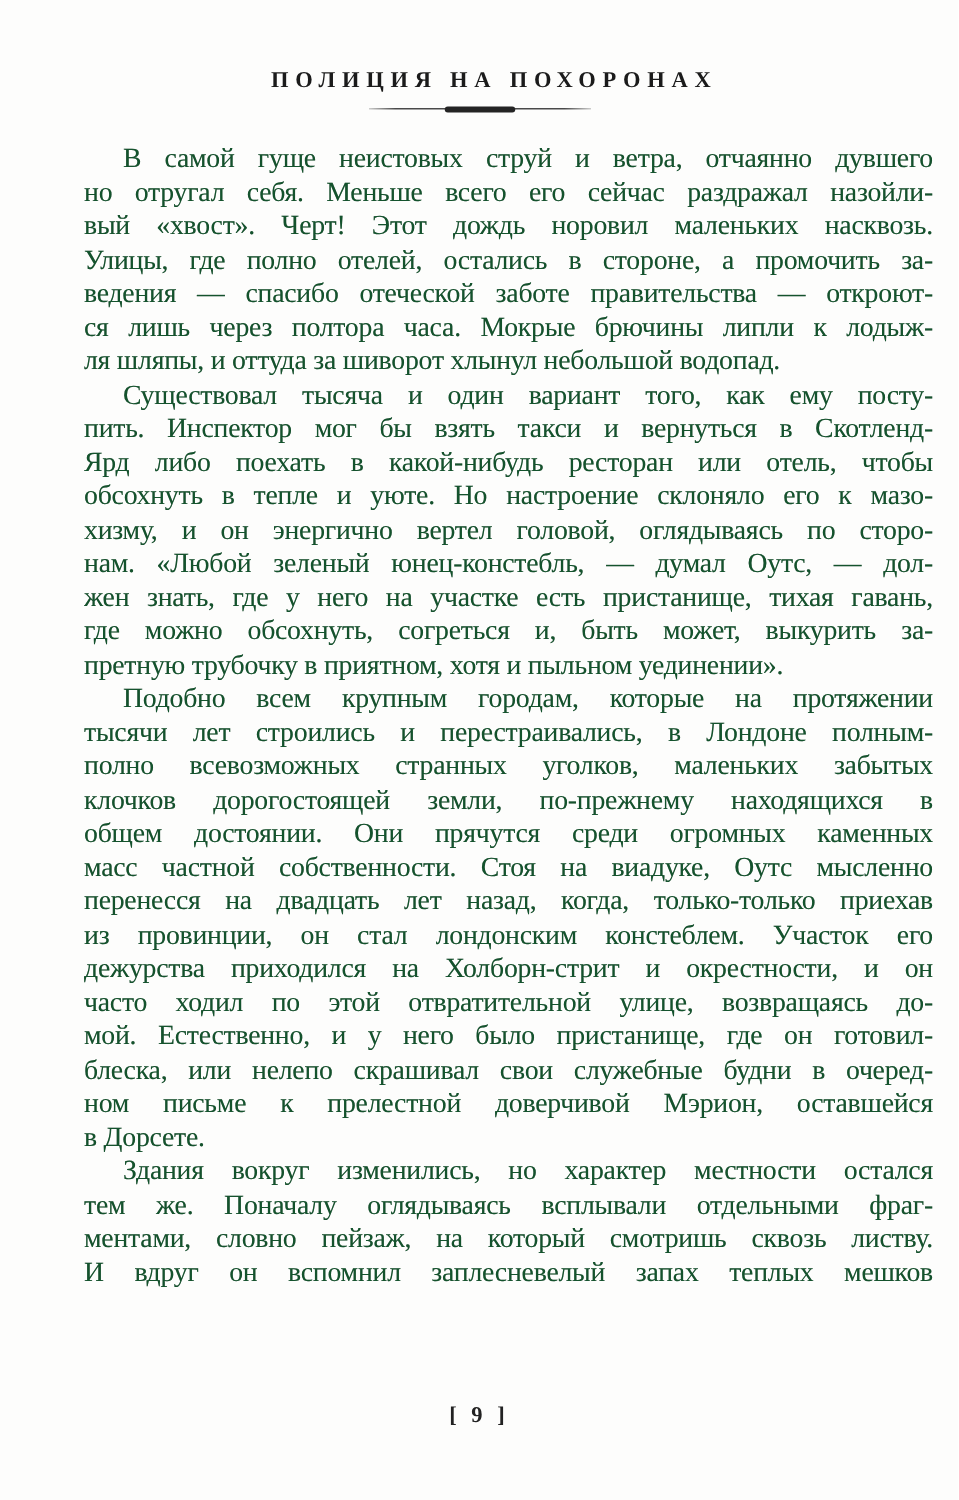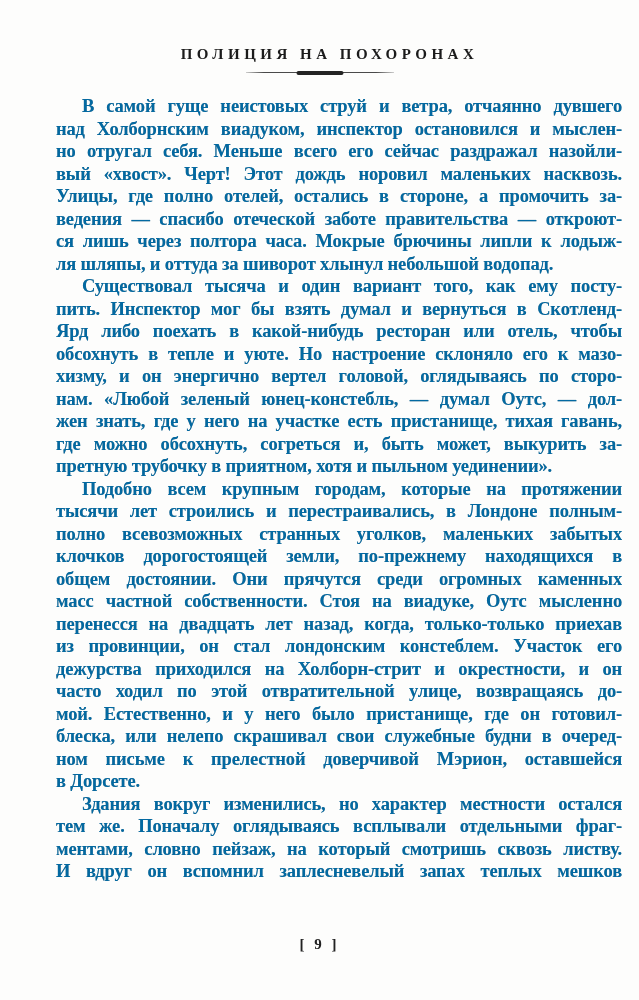--- a/index.html
+++ b/index.html
@@ -67,23 +67,22 @@
   }
   .line {
     height: 22.5px;
     line-height: 22.5px;
     font-size: 18.5px;
     letter-spacing: -0.15px;
     text-align: justify;
     text-align-last: justify;
     overflow: hidden;
     white-space: normal;
-    color: #0369a1;
+    color: #14532d;
     text-shadow: 0 0 0.4px rgba(30,30,30,0.35);
-    font-weight: bold;
   }
   .line.first {
     text-indent: 26px;
   }
   .line.para-end {
     text-align-last: left;
   }
   .page-number {
     position: absolute;
     top: 936px;
@@ -104,31 +103,30 @@
   <div class="running-title">ПОЛИЦИЯ НА ПОХОРОНАХ</div>
 
   <div class="divider">
     <span class="div-line"></span>
     <span class="div-thick"></span>
   </div>
 
   <div class="text-block">
       <div class="paragraph">
         <div class="line first">В самой гуще неистовых струй и ветра, отчаянно дувшего</div>
-        <div class="line">над Холборнским виадуком, инспектор остановился и мыслен-</div>
         <div class="line">но отругал себя. Меньше всего его сейчас раздражал назойли-</div>
         <div class="line">вый «хвост». Черт! Этот дождь норовил маленьких насквозь.</div>
         <div class="line">Улицы, где полно отелей, остались в стороне, а промочить за-</div>
         <div class="line">ведения — спасибо отеческой заботе правительства — откроют-</div>
         <div class="line">ся лишь через полтора часа. Мокрые брючины липли к лодыж-</div>
         <div class="line para-end">ля шляпы, и оттуда за шиворот хлынул небольшой водопад.</div>
       </div>
       <div class="paragraph">
         <div class="line first">Существовал тысяча и один вариант того, как ему посту-</div>
-        <div class="line">пить. Инспектор мог бы взять думал и вернуться в Скотленд-</div>
+        <div class="line">пить. Инспектор мог бы взять такси и вернуться в Скотленд-</div>
         <div class="line">Ярд либо поехать в какой-нибудь ресторан или отель, чтобы</div>
         <div class="line">обсохнуть в тепле и уюте. Но настроение склоняло его к мазо-</div>
         <div class="line">хизму, и он энергично вертел головой, оглядываясь по сторо-</div>
         <div class="line">нам. «Любой зеленый юнец-констебль, — думал Оутс, — дол-</div>
         <div class="line">жен знать, где у него на участке есть пристанище, тихая гавань,</div>
         <div class="line">где можно обсохнуть, согреться и, быть может, выкурить за-</div>
         <div class="line para-end">претную трубочку в приятном, хотя и пыльном уединении».</div>
       </div>
       <div class="paragraph">
         <div class="line first">Подобно всем крупным городам, которые на протяжении</div>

-- Task requirements --
The answer is the run of lines above from the line containing "letter-spacing: -0.15px;" through the line containing "text-shadow: 0 0", copied exactly and alone.

-- Task output --
     letter-spacing: -0.15px;
     text-align: justify;
     text-align-last: justify;
     overflow: hidden;
     white-space: normal;
-    color: #0369a1;
+    color: #14532d;
     text-shadow: 0 0 0.4px rgba(30,30,30,0.35);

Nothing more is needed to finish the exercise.